Where a line of the records holds the string "text", copy that line.
(Beginning of INPUT MATERIAL)
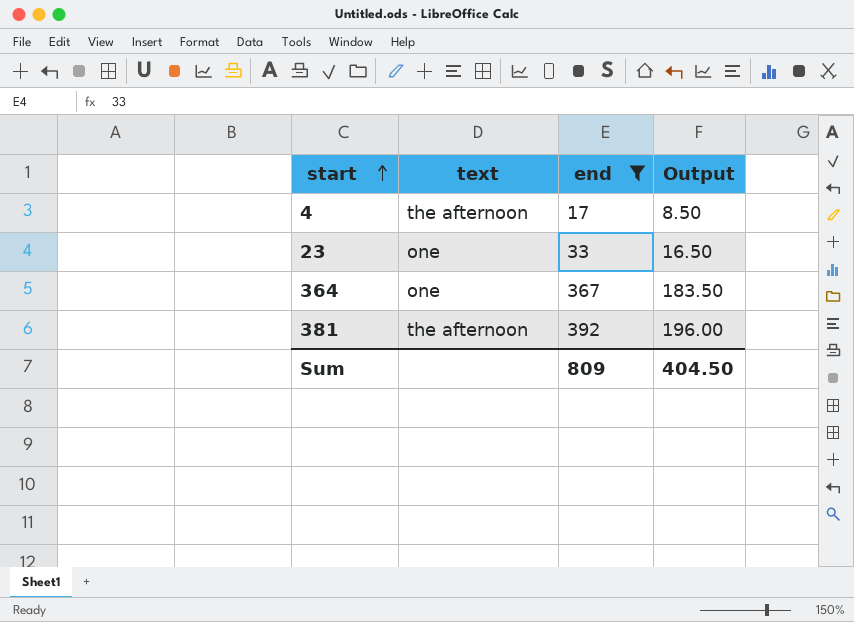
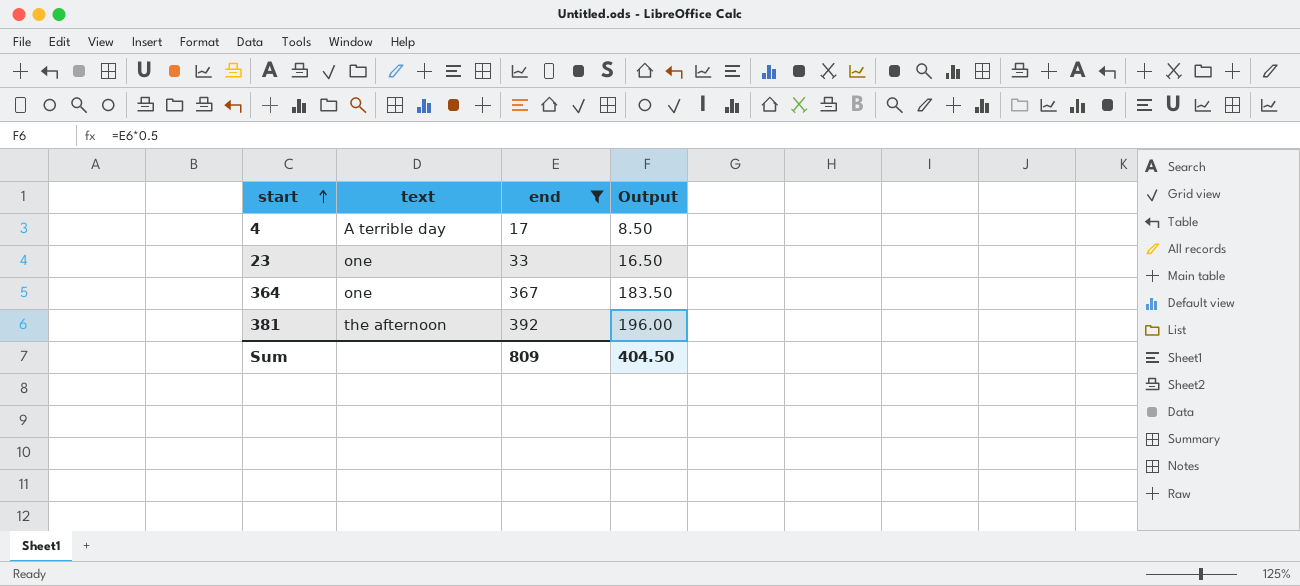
4 | text: the afternoon -> A terrible day

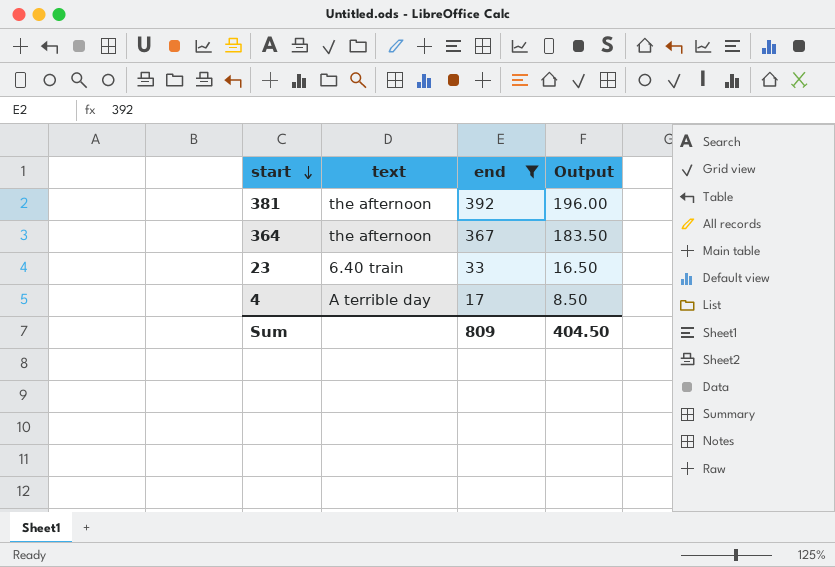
row order: start ascending -> start descending
364 | text: one -> the afternoon
23 | text: one -> 6.40 train

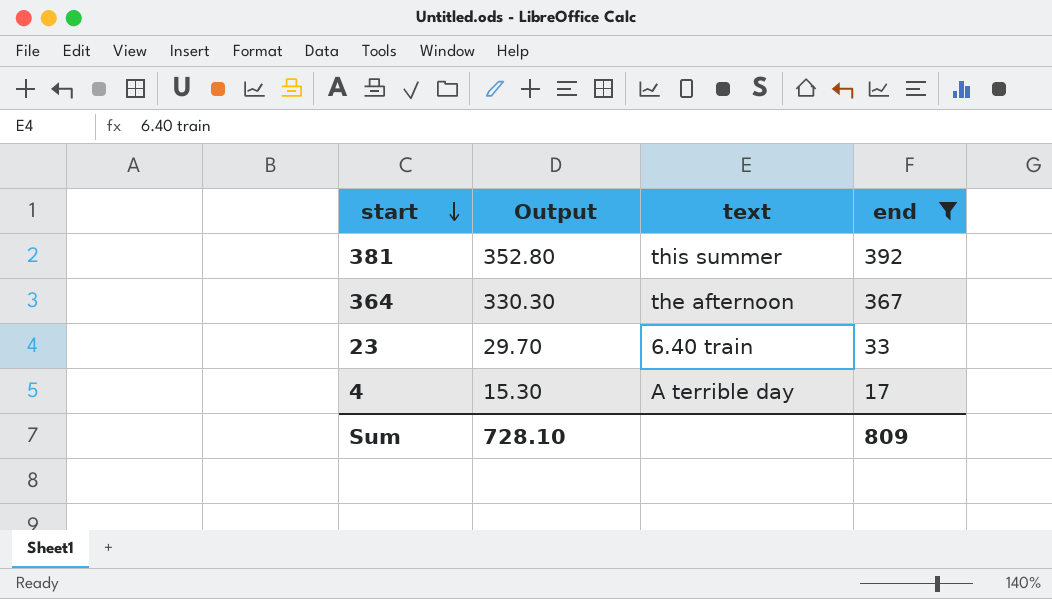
column Output | formula: [end] * 0.5 -> [end] * 0.9
column Output | position: 4 -> 2
381 | text: the afternoon -> this summer
Sum | Output: 404.50 -> 728.10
(End of INPUT MATERIAL)
SOLUTION FOR THIS EXERCISE
4 | text: the afternoon -> A terrible day
364 | text: one -> the afternoon
23 | text: one -> 6.40 train
381 | text: the afternoon -> this summer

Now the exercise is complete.